Не желая залезать в долги, Мариус покинул гостиницу Порт-Сен-Жак.
Книга пятая
Преимущество несчастья
Глава первая.
Мариус в нищете
Жизнь стала суровой для Мариуса. Проедать часы и платье-это еще полбеды. Он, как говорится, хлебнул горя. Страшная вещь-нужда; это значит — дни без хлеба, ночи без сна, вечера без свечи, очаг без огня; это значит, что по целым неделям нечего заработать и от будущего нечего ждать; это значит — сюртук, протертый на локтях, и старая шляпа, возбуждающая у молодых девушек смех; это значит — вернуться домой и увидеть, что дверь на замке, потому что ты не заплатил за квартиру; это значит — наглость портье и кухмистера, усмешечки соседей; это значит — унижение, уязвленное самолюбие, необходимость мириться с любой работой, отвращение ко всему, горечь, подавленность. Мариус научился проглатывать все это и не удивляться, что, кроме этого, зачастую и глотать-то нечего. В ту пору жизни, когда человеку особенно необходимо сознание своей неуязвимости, потому что необходима любовь, он понимал, что смешон, потому что плохо одет, и презираем всеми, потому что беден. В том возрасте, когда молодость переполняет наше сердце царственной гордыней, он не раз с краской стыда опускал глаза на свои дырявые сапоги и познал незаслуженный и мучительный позор нищеты. Чудесное и грозное испытание, из которого слабые выходят, потеряв честь, а сильные — обретя величие! Это горнило, куда судьба бросает человека всякий раз, когда ей нужен подлец или полубог.

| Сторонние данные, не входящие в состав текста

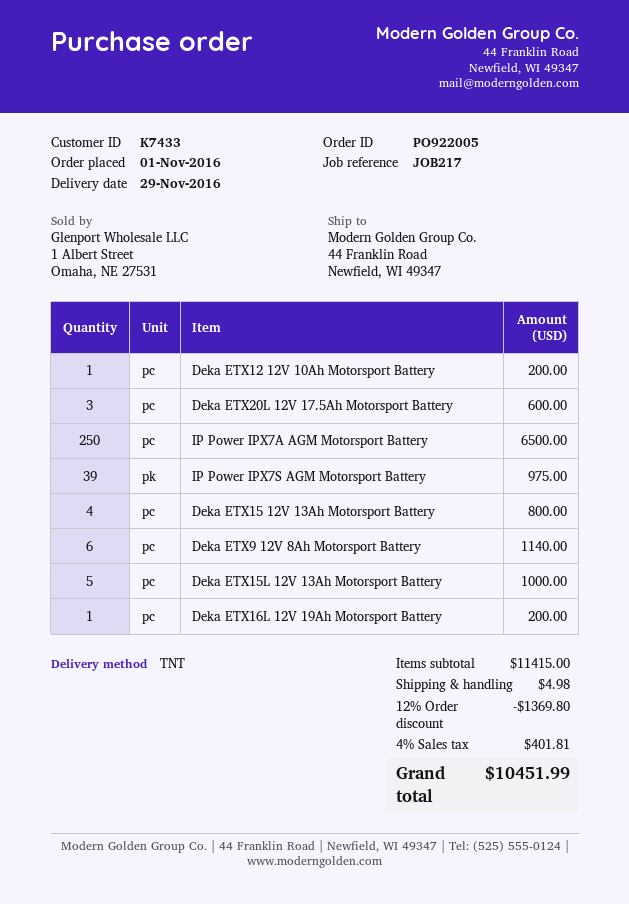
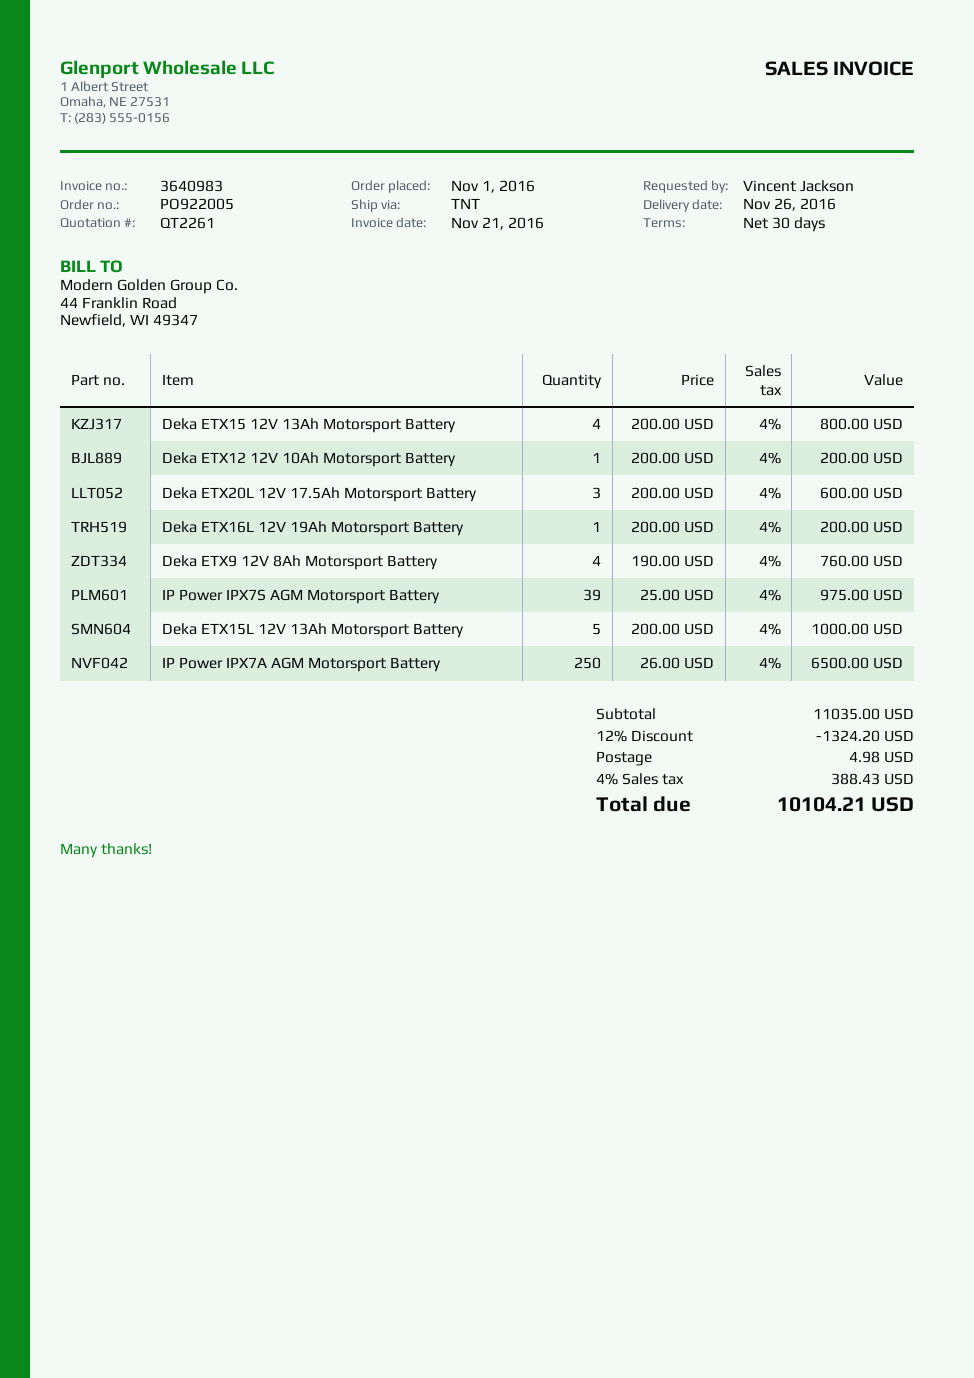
delivery date: 2016-11-29 -> 2016-11-26
Deka ETX9 12V 8Ah Motorsport Battery: 6 for 1140.00 -> 4 for 760.00
subtotal: 11415.00 -> 11035.00
discount: 12% = 1369.80 -> 12% = 1324.20
tax: 4% = 401.81 -> 4% = 388.43
total: 10451.99 -> 10104.21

В мелкой борьбе совершается много великих подвигов. В ней столько примеров упорного и скрытого мужества, шаг за шагом, невидимо отражающего роковой натиск лишений и низких соблазнов. В ней одерживаются благородные, но тайные победы, которых ни один глаз не видит, молва не восхваляет, трубный глас не приветствует. Жизнь, несчастье, одиночество, заброшенность, бедность — вот поле битвы, выдвигающее своих героев, безвестных, но иной раз превосходящих доблестью наиболее прославленных.
Сильные и редкие натуры именно так и создаются. Нищета, почти всегда мачеха, иногда бывает и матерью. Скудость материальных благ родит духовную и умственную мощь; тяжкие испытания вскармливают гордость; несчастья служат здоровой пищей для благородного характера.
В жизни Мариуса было время, когда он сам подметал площадку на лестнице, когда, купив у торговки на одно су сыра бри, он дожидался сумерек, чтобы войти в булочную и купить хлебец, который тайком, словно краденый, уносил к себе на чердак. Часто можно было видеть молодого человека с книгами под мышкой, который, направляясь в мясную лавку на углу, неловко пробирался сквозь толпу отпускавших грубые шутки и толкавших его кухарок. Вид у него был смущенный и дикий. Войдя в лавку, он стаскивал с головы шляпу, и на лбу его блестели капельки пота; он отвешивал низкий поклон удивленной лавочнице, затем такой же приказчику, спрашивал отбивную баранью котлетку, платил за нее шесть или семь су, заворачивал покупку в бумагу и, засунув под мышку между двух книг, уходил. Это был Мариус. Котлеткой, которую он сам жарил, он питался три дня.